NF-κB-regulated microRNA-574-5p underlies synaptic and cognitive impairment in response to atmospheric PM aspiration.

BACKGROUND

PM (particulate matter ≤ 2.5 μm) is one of the leading environmental risk factors for the global burden of disease. Whereas increasing evidence has linked the adverse roles of PM with cardiovascular and respiratory diseases, limited but growing emerging evidence suggests that PM exposure can affect the nervous system, causing neuroinflammation, synaptic dysfunction and cognitive deterioration. However, the molecular mechanisms underlying the synaptic and cognitive deficits elicited by PM exposure are largely unknown.

METHODS

C57BL/6 mice received oropharyngeal aspiration of PM (1 and 5 mg/kg bw) every other day for 4 weeks.
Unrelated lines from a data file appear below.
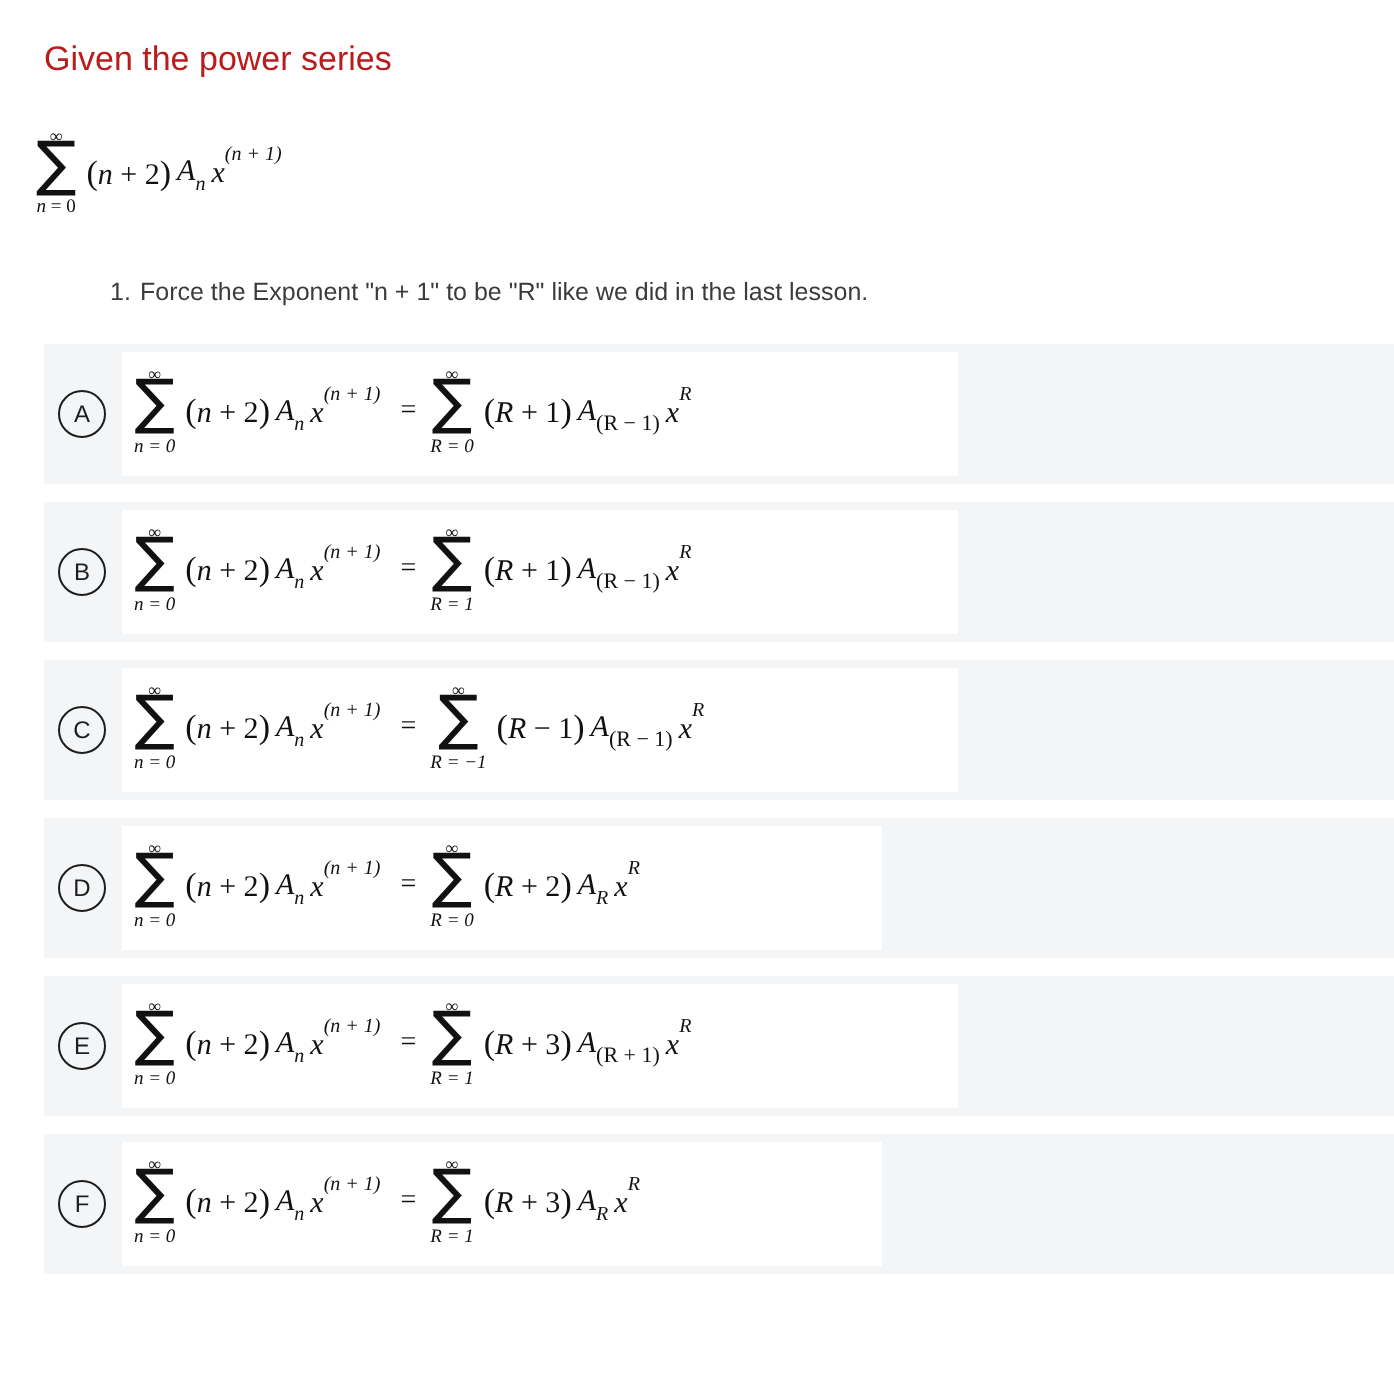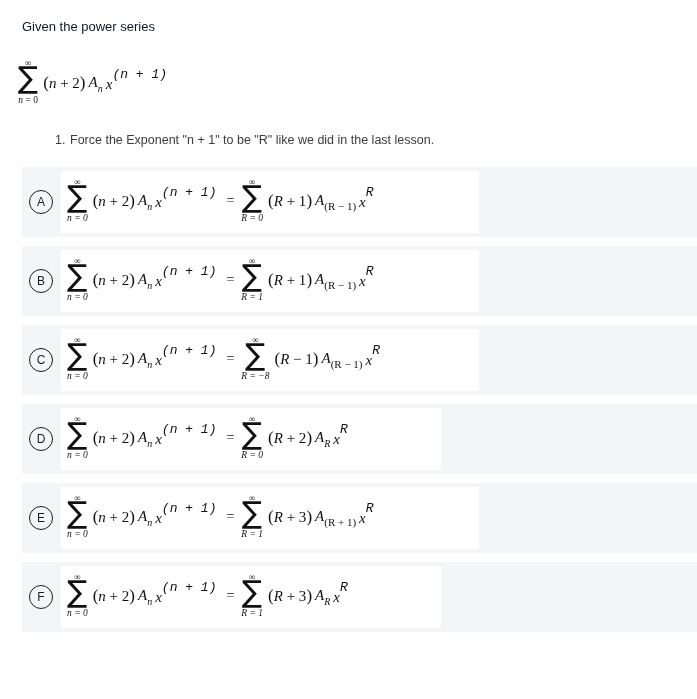"Given the power series" .stem-text { color: #0f172a -> #b91c1c; font-size: 13px -> 17px }
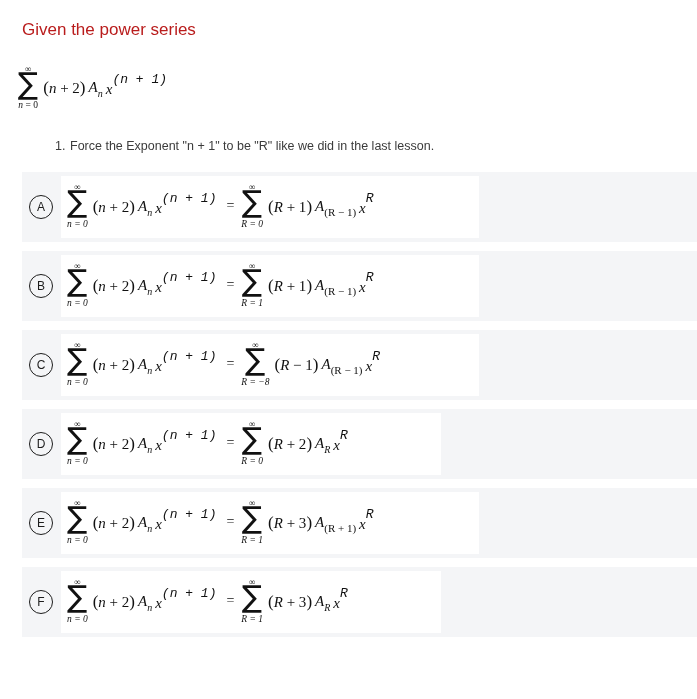"(n + 1)" .msup { font-family: Liberation Mono, monospace -> none; font-size: 13px -> 10px }
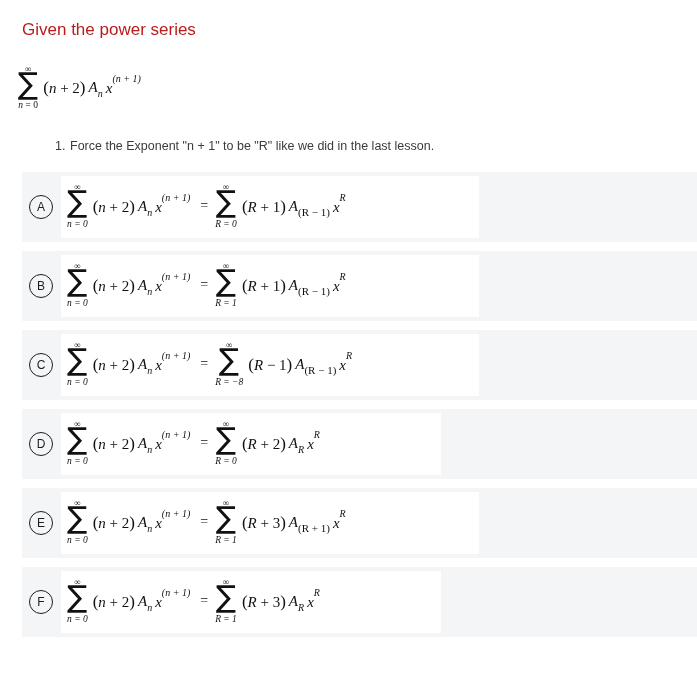"R = −8" span.lim-bot { text: 8 -> 1 }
The mice were also stereotaxically injected with β-site amyloid precursor protein cleaving enzyme 1 (β-secretase, BACE1) shRNA or LV-miR-574-5p lentiviral constructs in the absence or presence of PM aspiration at 5 mg/kg bw every other day for 4 weeks. Spatial learning and memory were assessed with the Morris water maze test, and synaptic function integrity was evaluated with electrophysiological recordings of long-term potentiation (LTP) and immunoblot analyses of glutamate receptor subunit expression. The expression of α-secretase (ADAM10), BACE1, and γ-secretase (nicastrin) and the synthesis and accumulation of amyloid β (Aβ) were measured by immunoblot and enzyme-linked immunosorbent assay (ELISA). MicroRNA (miRNA) expression was screened with a microRNA microarray analysis and confirmed by real-time quantitative reverse transcription PCR (qRT-PCR) analysis. Dual-luciferase reporter gene and chromatin immunoprecipitation (ChIP) analyses were used to detect the binding of miR-574-5p in the 3'UTR of BACE1 and NF-κB p65 in the promoter of miR-574-5p, respectively.

RESULTS

PM aspiration caused neuroinflammation and deteriorated synaptic function integrity and spatial learning and memory, and the effects were associated with the induction of BACE1. The action was mediated by NF-κB p65-regulated downregulation of miR-574-5p, which targets BACE1. Overexpression of miR-574-5p in the hippocampal region decreased BACE1 expression, restored synaptic function, and improved spatial memory and learning following PM exposure.

CONCLUSIONS

Taken together, our findings reveal a novel molecular mechanism underlying impaired synaptic and cognitive function following exposure to PM, suggesting that miR-574-5p is a potential intervention target for the prevention and treatment of PM-induced neurological disorders.